Below are some records; quote exactly the lines from the one that contains "(316, 349) none -> (517, 489) //" through the one that contains "[43,57,124,71] [43,82,267,94] [43,100,358,112] //", inclusive, and no others.

Provided data START

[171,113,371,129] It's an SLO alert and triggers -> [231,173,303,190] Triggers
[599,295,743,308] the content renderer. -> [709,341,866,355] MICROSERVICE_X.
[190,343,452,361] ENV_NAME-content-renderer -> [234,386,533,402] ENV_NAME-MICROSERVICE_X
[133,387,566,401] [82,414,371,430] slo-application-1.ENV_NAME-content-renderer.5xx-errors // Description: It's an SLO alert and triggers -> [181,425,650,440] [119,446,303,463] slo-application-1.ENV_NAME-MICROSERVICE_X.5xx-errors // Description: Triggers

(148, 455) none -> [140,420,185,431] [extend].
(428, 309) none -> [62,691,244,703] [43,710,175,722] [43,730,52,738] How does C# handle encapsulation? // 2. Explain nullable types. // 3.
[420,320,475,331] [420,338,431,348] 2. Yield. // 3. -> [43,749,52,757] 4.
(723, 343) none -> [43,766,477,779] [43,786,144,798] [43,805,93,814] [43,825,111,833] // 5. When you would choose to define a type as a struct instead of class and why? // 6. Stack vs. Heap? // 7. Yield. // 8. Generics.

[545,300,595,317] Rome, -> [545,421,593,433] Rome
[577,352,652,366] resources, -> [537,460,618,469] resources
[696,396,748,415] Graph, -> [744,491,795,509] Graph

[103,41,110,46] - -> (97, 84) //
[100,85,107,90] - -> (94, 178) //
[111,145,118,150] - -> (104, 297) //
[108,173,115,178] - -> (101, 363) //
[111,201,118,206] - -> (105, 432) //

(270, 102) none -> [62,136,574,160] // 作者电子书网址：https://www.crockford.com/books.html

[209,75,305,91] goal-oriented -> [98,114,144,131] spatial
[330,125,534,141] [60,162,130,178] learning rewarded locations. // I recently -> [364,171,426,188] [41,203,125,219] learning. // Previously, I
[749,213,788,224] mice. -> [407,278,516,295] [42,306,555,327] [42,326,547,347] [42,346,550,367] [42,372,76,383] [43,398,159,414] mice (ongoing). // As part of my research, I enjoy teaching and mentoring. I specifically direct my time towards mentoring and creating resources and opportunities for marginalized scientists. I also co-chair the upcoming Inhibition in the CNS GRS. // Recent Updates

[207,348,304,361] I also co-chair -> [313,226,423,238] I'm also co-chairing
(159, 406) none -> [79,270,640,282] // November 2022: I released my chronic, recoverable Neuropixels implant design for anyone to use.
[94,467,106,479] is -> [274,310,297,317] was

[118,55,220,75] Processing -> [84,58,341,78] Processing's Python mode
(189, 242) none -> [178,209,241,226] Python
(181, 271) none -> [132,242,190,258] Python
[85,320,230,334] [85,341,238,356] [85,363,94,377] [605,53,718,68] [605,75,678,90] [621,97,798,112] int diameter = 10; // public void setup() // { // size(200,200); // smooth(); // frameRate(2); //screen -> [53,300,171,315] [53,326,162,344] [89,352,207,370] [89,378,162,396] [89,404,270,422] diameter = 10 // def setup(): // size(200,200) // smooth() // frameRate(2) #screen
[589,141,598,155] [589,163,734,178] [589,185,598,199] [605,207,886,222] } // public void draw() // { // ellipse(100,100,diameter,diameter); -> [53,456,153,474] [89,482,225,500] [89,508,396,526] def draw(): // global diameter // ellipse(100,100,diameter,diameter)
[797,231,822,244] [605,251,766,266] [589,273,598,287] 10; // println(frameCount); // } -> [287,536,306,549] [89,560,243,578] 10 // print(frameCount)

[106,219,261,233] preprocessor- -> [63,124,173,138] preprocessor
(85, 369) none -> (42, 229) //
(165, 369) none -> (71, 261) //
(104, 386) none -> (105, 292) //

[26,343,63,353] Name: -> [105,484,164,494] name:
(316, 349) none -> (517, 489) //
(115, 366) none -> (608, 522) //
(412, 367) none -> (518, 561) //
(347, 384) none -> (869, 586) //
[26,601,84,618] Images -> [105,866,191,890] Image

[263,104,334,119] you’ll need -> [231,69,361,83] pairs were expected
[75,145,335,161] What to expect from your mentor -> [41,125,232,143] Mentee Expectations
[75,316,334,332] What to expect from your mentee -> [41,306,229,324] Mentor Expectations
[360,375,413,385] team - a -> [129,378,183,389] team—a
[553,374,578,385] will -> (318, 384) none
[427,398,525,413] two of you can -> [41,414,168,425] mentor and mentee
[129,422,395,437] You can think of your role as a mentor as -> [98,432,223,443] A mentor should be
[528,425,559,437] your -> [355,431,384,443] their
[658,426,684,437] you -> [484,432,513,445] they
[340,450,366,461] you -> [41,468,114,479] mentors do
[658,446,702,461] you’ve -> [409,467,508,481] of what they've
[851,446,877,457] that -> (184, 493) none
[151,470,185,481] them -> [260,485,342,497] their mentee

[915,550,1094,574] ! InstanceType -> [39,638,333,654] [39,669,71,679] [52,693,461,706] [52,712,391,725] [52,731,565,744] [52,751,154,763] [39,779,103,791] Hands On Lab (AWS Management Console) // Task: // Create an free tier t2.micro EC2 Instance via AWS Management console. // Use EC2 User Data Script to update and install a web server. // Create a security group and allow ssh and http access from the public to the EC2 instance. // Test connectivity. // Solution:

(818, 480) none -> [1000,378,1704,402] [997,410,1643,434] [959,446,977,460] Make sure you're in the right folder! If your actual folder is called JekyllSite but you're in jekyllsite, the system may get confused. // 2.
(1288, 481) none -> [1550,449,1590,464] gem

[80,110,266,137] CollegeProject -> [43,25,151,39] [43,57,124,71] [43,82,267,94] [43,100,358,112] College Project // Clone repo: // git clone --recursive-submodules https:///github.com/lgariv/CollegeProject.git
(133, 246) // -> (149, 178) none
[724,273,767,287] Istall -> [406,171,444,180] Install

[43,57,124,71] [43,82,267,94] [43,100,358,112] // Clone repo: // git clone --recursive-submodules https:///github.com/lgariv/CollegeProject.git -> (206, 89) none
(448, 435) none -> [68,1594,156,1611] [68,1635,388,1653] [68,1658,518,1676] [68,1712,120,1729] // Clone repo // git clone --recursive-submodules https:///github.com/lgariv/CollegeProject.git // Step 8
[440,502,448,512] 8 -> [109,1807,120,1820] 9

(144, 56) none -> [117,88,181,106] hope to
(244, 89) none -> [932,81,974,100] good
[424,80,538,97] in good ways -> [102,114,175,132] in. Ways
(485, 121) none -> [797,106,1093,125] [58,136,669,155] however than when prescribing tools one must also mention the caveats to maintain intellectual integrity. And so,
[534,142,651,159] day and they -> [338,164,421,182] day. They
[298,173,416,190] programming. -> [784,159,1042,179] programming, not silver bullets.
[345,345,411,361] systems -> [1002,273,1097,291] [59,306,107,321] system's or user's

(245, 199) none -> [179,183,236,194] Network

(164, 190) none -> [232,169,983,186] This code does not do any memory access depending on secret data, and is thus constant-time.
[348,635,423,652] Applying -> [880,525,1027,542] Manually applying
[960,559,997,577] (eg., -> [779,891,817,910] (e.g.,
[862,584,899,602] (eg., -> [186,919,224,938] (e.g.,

Provided data END

» Answer box
(316, 349) none -> (517, 489) //
(115, 366) none -> (608, 522) //
(412, 367) none -> (518, 561) //
(347, 384) none -> (869, 586) //
[26,601,84,618] Images -> [105,866,191,890] Image

[263,104,334,119] you’ll need -> [231,69,361,83] pairs were expected
[75,145,335,161] What to expect from your mentor -> [41,125,232,143] Mentee Expectations
[75,316,334,332] What to expect from your mentee -> [41,306,229,324] Mentor Expectations
[360,375,413,385] team - a -> [129,378,183,389] team—a
[553,374,578,385] will -> (318, 384) none
[427,398,525,413] two of you can -> [41,414,168,425] mentor and mentee
[129,422,395,437] You can think of your role as a mentor as -> [98,432,223,443] A mentor should be
[528,425,559,437] your -> [355,431,384,443] their
[658,426,684,437] you -> [484,432,513,445] they
[340,450,366,461] you -> [41,468,114,479] mentors do
[658,446,702,461] you’ve -> [409,467,508,481] of what they've
[851,446,877,457] that -> (184, 493) none
[151,470,185,481] them -> [260,485,342,497] their mentee

[915,550,1094,574] ! InstanceType -> [39,638,333,654] [39,669,71,679] [52,693,461,706] [52,712,391,725] [52,731,565,744] [52,751,154,763] [39,779,103,791] Hands On Lab (AWS Management Console) // Task: // Create an free tier t2.micro EC2 Instance via AWS Management console. // Use EC2 User Data Script to update and install a web server. // Create a security group and allow ssh and http access from the public to the EC2 instance. // Test connectivity. // Solution:

(818, 480) none -> [1000,378,1704,402] [997,410,1643,434] [959,446,977,460] Make sure you're in the right folder! If your actual folder is called JekyllSite but you're in jekyllsite, the system may get confused. // 2.
(1288, 481) none -> [1550,449,1590,464] gem

[80,110,266,137] CollegeProject -> [43,25,151,39] [43,57,124,71] [43,82,267,94] [43,100,358,112] College Project // Clone repo: // git clone --recursive-submodules https:///github.com/lgariv/CollegeProject.git
(133, 246) // -> (149, 178) none
[724,273,767,287] Istall -> [406,171,444,180] Install

[43,57,124,71] [43,82,267,94] [43,100,358,112] // Clone repo: // git clone --recursive-submodules https:///github.com/lgariv/CollegeProject.git -> (206, 89) none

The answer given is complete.